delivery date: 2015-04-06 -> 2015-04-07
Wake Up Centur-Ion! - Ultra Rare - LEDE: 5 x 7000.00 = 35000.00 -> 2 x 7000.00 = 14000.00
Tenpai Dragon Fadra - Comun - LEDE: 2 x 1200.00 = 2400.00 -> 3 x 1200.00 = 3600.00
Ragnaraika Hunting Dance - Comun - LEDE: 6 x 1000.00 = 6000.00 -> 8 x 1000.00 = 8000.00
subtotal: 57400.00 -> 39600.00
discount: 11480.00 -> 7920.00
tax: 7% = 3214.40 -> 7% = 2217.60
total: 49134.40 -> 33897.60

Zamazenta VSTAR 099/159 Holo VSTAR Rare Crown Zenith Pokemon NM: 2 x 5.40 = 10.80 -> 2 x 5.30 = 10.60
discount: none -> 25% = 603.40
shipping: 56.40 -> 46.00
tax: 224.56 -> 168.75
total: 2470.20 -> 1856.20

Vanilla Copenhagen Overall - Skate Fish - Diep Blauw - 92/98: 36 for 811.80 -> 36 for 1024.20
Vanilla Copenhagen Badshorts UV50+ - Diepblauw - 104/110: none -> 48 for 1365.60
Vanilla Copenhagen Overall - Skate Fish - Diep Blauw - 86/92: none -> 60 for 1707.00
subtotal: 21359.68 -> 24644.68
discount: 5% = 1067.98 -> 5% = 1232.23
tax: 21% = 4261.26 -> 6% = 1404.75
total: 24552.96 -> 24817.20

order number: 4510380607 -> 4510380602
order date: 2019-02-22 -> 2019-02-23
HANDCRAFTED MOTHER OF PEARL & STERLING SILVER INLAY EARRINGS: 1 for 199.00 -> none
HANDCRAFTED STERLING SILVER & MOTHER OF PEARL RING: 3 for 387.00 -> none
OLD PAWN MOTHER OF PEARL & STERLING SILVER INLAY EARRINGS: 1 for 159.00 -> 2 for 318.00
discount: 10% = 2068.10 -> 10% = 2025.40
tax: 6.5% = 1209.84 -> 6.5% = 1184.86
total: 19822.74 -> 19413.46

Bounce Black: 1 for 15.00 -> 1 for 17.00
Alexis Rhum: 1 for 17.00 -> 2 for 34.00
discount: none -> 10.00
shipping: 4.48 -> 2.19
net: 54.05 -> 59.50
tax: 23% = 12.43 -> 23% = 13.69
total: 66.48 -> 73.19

-.-.-

» WHAT THE TASK ASKS: Repeat exactly, and only, the lines from the one containing "tax: 6.5% = 1209.84 -> 6.5% = 1184.86" through the last line above.

» SOLUTION TO THE EXERCISE:
tax: 6.5% = 1209.84 -> 6.5% = 1184.86
total: 19822.74 -> 19413.46

Bounce Black: 1 for 15.00 -> 1 for 17.00
Alexis Rhum: 1 for 17.00 -> 2 for 34.00
discount: none -> 10.00
shipping: 4.48 -> 2.19
net: 54.05 -> 59.50
tax: 23% = 12.43 -> 23% = 13.69
total: 66.48 -> 73.19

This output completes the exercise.